Just as the passing of Reformation Day doesn’t signal the end of our need to study the Reformation, we shouldn’t think that since Thanksgiving is past we don’t need to study the Puritans any more for the next 11 months. The way they read and applied scripture, and their belief in God‘s intimate involvement in their everyday lives, are things we’d do well to study.
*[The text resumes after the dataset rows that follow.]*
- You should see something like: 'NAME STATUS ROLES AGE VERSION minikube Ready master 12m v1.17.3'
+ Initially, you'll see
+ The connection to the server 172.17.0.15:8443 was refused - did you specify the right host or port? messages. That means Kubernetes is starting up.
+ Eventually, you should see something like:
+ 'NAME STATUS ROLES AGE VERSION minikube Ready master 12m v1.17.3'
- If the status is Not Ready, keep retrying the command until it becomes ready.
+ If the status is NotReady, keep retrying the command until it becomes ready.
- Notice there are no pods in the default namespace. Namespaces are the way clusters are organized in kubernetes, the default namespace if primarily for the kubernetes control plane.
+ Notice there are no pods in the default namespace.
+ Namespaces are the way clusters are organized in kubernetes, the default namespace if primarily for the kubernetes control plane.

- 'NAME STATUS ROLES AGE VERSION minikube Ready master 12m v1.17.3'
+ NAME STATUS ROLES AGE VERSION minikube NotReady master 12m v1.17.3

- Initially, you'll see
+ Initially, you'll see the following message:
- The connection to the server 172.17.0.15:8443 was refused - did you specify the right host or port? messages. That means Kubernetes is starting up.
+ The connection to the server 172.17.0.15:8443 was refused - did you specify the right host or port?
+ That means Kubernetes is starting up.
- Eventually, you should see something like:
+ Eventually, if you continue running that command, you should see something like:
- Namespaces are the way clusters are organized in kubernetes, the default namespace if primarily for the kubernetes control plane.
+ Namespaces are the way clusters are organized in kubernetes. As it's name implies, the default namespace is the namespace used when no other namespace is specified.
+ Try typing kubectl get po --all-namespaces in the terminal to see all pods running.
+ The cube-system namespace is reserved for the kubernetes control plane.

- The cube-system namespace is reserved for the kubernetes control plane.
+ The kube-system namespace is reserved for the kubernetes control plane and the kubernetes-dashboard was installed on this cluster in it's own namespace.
They are truly a people for all seasons.

(Okay, you’re probably realizing that I have a thing for the Pilgrims.  I do. I love their courage, their resolve, their reverence for God…  I love to read their writings.  As the spiritual ancestors of all of us who are Americans, they are an important part of our history, and it’s amazing to think that they are in the great cloud of witnesses watching what has become of this country they invested in at so great a price.  What must they be thinking?)

If you want to read more about the Massachusetts Bay Colony and the Pilgrims here are a few more books for young readers that I recommend:

Squanto – Friend of the Pilgrims, Clyde Robert Bulla, 1954

Stories of the Pilgrims, Margaret B. Pumphrey (There are several reprintings.)

If You Were at the First Thanksgiving, Anne Kamma, 2001 (Out of print and expensive for a Scholastic paperback! The price used copies are selling for makes me wonder if they’ll reprint it some day.  Maybe your public library has it.)

N. C. Wyeth’s Pilgrims, Robert D. Sans Souci, The illustrations are beautiful even if they are not absolutely authentic. You can see many of them  online.